The task: Only lines holding the word "align" are needed; copy each of them from the material.

Input:
# # # # # # #

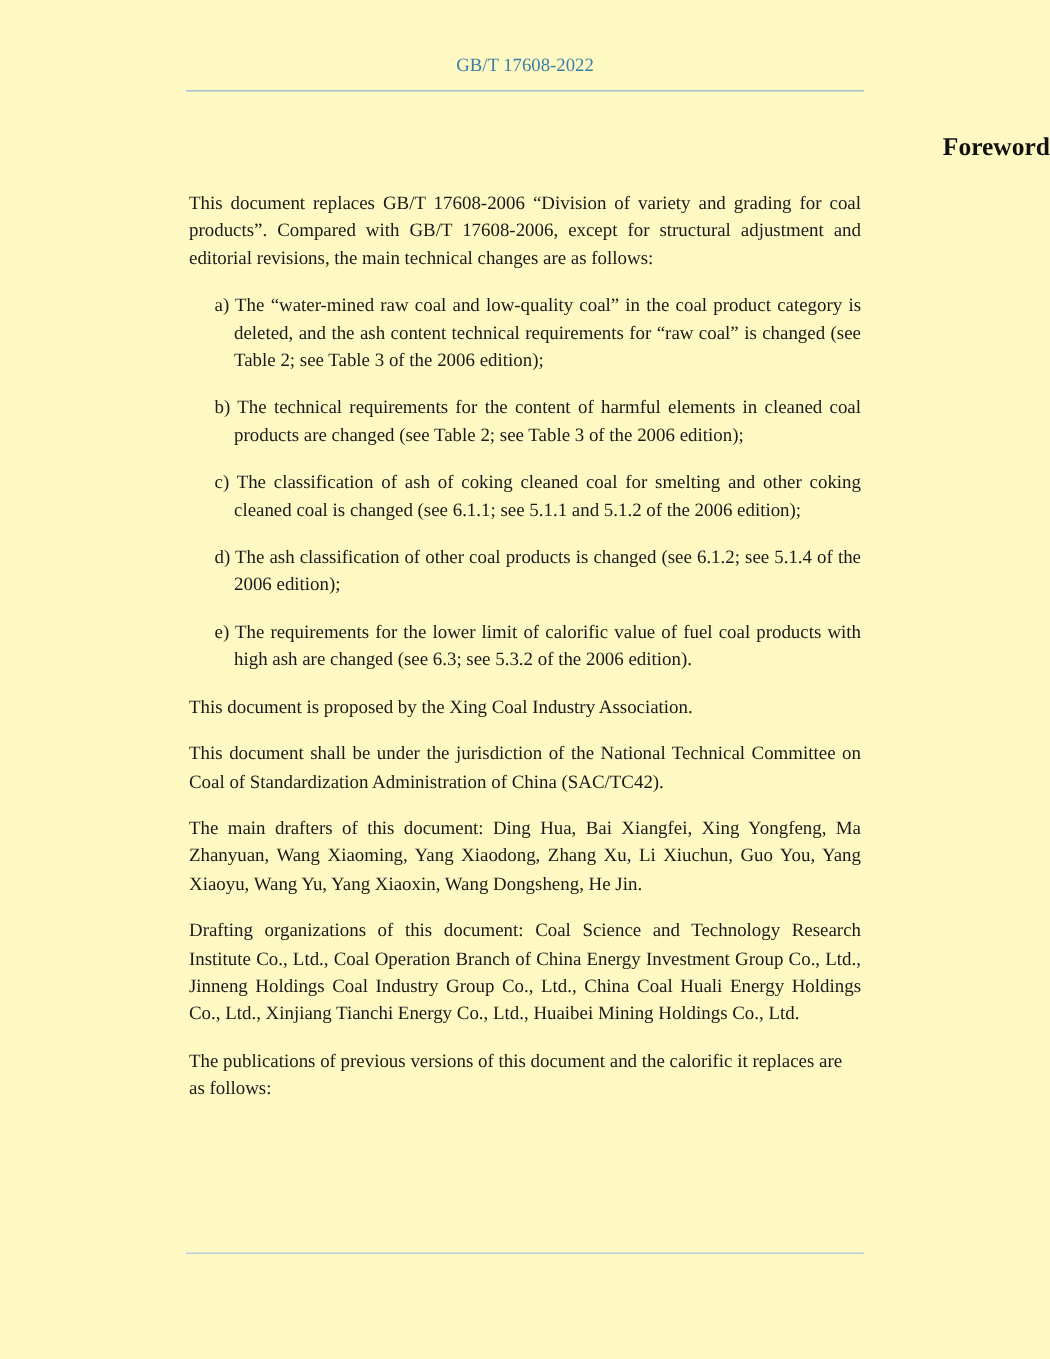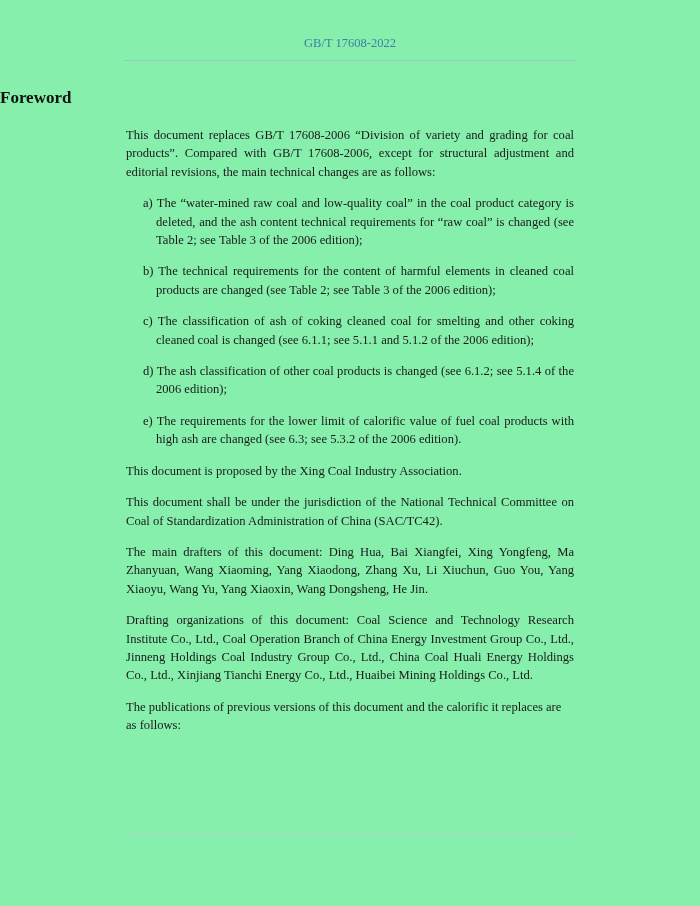--- a/index.html
+++ b/index.html
@@ -1,24 +1,24 @@
 <!DOCTYPE html>
 <html><head>
 <meta charset="utf-8">
 <style>
   html, body { margin: 0; padding: 0; background: #ffffff; }
   body { width: 700px; height: 906px; position: relative; overflow: hidden; }
-  .page { position: absolute; left: 0; top: 0; width: 700px; height: 906px; background: #86efac; }
+  .page { position: absolute; left: 0; top: 0; width: 700px; height: 906px; background: #fef9c3; }
   .hdr-code {
     position: absolute; top: 36px; left: 0; width: 700px; text-align: center;
     font-family: "Liberation Serif", serif; font-size: 12.5px; color: #3d7ea6;
   }
   .hdr-rule { position: absolute; top: 60px; left: 124px; width: 452px; height: 1px; background: #9fbfcf; }
   .title {
-    position: absolute; top: 88px; left: 0; width: 700px; text-align: left;
+    position: absolute; top: 88px; left: 0; width: 700px; text-align: right;
     font-family: "Liberation Serif", serif; font-weight: bold; font-size: 17px; color: #111;
   }
   .body {
     position: absolute; top: 126px; left: 126px; width: 448px;
     font-family: "Liberation Serif", serif; font-size: 12.6px; line-height: 18.4px; color: #1a1a1a;
   }
   .body p { margin: 0 0 13px 0; text-align: justify; }
   .body p.last { text-align: left; }
   .list { margin: 0 0 0 0; padding: 0; list-style: none; }
   .list li { margin: 0 0 13px 17px; padding-left: 13px; text-indent: -13px; text-align: justify; }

# # # # # # #

Solved exercise:
     position: absolute; top: 36px; left: 0; width: 700px; text-align: center;
-    position: absolute; top: 88px; left: 0; width: 700px; text-align: left;
+    position: absolute; top: 88px; left: 0; width: 700px; text-align: right;
   .body p { margin: 0 0 13px 0; text-align: justify; }
   .body p.last { text-align: left; }
   .list li { margin: 0 0 13px 17px; padding-left: 13px; text-indent: -13px; text-align: justify; }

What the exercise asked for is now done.